In any case - I was - if only for a moment - completely left to be me. To explore, enjoy, and to a certain extent, exploit my individuality. I had no plan, though I brought directions, if only to expedite my freedom from the confines of navigational unawares. I soaked in the glamour of the uptown windows and the quaintness of the faded paint on the signs of walls covered in brightly, sometimes artistic graffiti. Everywhere was old so ingenuisly blended with new, it was obvious there was no grand sceme to screw it up.

It was purely ingratiating, being there. I walked and walked, devouring the scent of life above the stench of a city with so many people that it must thrust them upwards to make room. I sat on the stone steps of a circular monument, soaking in the sun in one of the few places it hit directly, knowing I could be here forever, as long as forever wasn't too long. I paid my $16 for a glass of Cabernet I could drink a jumbo bottle of at home for under $20. I took chances with signals to walk, and dodged the drivers that wanted to play chicken, even though they had the advantage. Its possible I should get some life insurance before I go again.

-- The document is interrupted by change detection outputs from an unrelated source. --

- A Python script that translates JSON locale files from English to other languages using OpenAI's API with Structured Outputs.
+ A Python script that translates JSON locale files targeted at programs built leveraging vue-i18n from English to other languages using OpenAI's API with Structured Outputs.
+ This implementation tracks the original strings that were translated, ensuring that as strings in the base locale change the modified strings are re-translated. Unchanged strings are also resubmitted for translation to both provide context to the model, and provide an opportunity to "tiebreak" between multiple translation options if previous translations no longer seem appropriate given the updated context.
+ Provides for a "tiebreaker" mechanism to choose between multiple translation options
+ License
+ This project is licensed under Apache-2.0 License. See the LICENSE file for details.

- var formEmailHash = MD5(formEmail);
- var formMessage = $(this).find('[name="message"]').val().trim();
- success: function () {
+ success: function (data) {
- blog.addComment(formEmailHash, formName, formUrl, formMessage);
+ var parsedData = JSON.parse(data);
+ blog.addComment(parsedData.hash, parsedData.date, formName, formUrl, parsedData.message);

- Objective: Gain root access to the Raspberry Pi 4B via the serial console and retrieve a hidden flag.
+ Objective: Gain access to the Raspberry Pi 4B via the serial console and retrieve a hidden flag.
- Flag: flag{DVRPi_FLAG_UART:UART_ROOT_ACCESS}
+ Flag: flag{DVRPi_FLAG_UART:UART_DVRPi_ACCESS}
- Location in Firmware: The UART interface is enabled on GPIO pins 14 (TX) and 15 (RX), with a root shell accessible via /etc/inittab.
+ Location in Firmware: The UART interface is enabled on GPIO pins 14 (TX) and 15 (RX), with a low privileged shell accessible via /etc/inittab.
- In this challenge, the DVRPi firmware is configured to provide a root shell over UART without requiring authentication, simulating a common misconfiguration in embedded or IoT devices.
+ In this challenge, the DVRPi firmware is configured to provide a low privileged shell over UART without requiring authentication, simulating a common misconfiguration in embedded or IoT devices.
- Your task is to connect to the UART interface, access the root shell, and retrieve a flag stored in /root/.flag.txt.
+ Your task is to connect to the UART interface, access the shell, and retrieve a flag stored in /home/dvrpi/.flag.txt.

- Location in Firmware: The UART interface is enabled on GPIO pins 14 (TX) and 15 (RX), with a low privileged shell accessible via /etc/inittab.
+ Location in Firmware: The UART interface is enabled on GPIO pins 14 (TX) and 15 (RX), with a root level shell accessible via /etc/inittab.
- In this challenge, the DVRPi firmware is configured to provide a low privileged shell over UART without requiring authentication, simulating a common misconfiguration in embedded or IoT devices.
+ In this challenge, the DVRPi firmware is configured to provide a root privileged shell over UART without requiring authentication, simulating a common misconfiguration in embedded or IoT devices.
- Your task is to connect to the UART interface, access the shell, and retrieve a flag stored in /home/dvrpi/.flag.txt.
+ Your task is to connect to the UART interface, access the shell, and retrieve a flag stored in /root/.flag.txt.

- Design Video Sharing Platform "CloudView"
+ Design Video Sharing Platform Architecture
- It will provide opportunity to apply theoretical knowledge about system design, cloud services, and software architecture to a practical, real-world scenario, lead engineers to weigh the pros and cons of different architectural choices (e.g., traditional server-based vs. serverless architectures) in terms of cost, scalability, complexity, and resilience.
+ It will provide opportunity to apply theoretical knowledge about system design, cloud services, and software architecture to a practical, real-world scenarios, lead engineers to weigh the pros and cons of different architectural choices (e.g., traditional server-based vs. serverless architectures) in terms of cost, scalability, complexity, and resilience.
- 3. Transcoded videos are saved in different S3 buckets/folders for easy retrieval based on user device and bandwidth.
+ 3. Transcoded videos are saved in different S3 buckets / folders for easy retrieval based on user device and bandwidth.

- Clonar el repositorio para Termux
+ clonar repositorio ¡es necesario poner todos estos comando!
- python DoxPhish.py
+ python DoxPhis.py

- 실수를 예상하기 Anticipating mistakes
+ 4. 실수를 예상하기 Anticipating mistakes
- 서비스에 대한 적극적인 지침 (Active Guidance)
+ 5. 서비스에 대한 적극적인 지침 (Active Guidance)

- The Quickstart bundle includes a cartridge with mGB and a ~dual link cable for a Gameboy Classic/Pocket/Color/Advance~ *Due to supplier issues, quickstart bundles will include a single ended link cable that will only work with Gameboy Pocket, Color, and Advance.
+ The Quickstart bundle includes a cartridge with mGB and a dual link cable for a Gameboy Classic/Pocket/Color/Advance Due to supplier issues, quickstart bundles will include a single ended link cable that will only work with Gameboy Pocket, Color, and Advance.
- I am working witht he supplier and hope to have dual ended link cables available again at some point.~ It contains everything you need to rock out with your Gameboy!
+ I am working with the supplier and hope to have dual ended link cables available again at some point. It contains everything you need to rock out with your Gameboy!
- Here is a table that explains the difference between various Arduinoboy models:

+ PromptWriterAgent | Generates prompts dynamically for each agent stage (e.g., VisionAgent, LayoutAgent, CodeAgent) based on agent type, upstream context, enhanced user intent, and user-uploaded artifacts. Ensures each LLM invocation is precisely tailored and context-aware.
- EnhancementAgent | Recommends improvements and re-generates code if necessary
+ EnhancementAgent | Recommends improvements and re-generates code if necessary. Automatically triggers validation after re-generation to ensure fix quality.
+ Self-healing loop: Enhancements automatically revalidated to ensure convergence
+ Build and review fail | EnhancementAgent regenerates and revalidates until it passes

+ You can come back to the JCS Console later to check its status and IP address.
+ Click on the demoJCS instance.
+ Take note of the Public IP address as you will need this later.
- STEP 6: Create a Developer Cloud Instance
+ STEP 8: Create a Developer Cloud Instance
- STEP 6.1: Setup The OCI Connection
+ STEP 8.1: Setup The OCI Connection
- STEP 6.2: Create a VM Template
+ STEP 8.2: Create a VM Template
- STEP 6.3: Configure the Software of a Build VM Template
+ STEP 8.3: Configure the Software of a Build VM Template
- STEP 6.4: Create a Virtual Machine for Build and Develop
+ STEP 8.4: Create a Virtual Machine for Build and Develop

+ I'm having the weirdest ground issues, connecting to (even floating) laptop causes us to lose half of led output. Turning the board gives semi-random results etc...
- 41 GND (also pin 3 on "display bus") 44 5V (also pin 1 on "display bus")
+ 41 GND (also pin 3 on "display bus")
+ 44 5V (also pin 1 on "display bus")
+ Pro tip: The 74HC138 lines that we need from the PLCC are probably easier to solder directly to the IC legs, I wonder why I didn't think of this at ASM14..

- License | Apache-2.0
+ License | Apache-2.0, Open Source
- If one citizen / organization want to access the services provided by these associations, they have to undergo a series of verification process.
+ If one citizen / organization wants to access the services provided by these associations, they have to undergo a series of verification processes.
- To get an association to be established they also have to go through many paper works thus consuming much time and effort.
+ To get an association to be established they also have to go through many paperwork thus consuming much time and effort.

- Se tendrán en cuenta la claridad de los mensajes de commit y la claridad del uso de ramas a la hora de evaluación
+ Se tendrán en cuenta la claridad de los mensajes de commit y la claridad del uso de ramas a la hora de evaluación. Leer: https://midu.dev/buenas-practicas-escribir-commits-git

And I came home drunk with the me I want to be. As I drove through the picturesque Norman Rockwell towns near home, I could feel the weight of normalcy laying itself back across my shoulders where it resides. A cat curled on a clanky, worn radiator in the middle of winter. But the streets were familiar. They didn't take thought, but they brought no surprises to demand a genuine smile.

I had been filled with the city. And still today I am tired with knowing it so well. I am sore from it bringing me so high, pumping me full of new feeling. I am thankful, even all these days later, that I can go again. I am reminded that life is full of possibilities, and that some of them should be recognized before they have passed in a cloud of smog, smug and Starbucks lattes.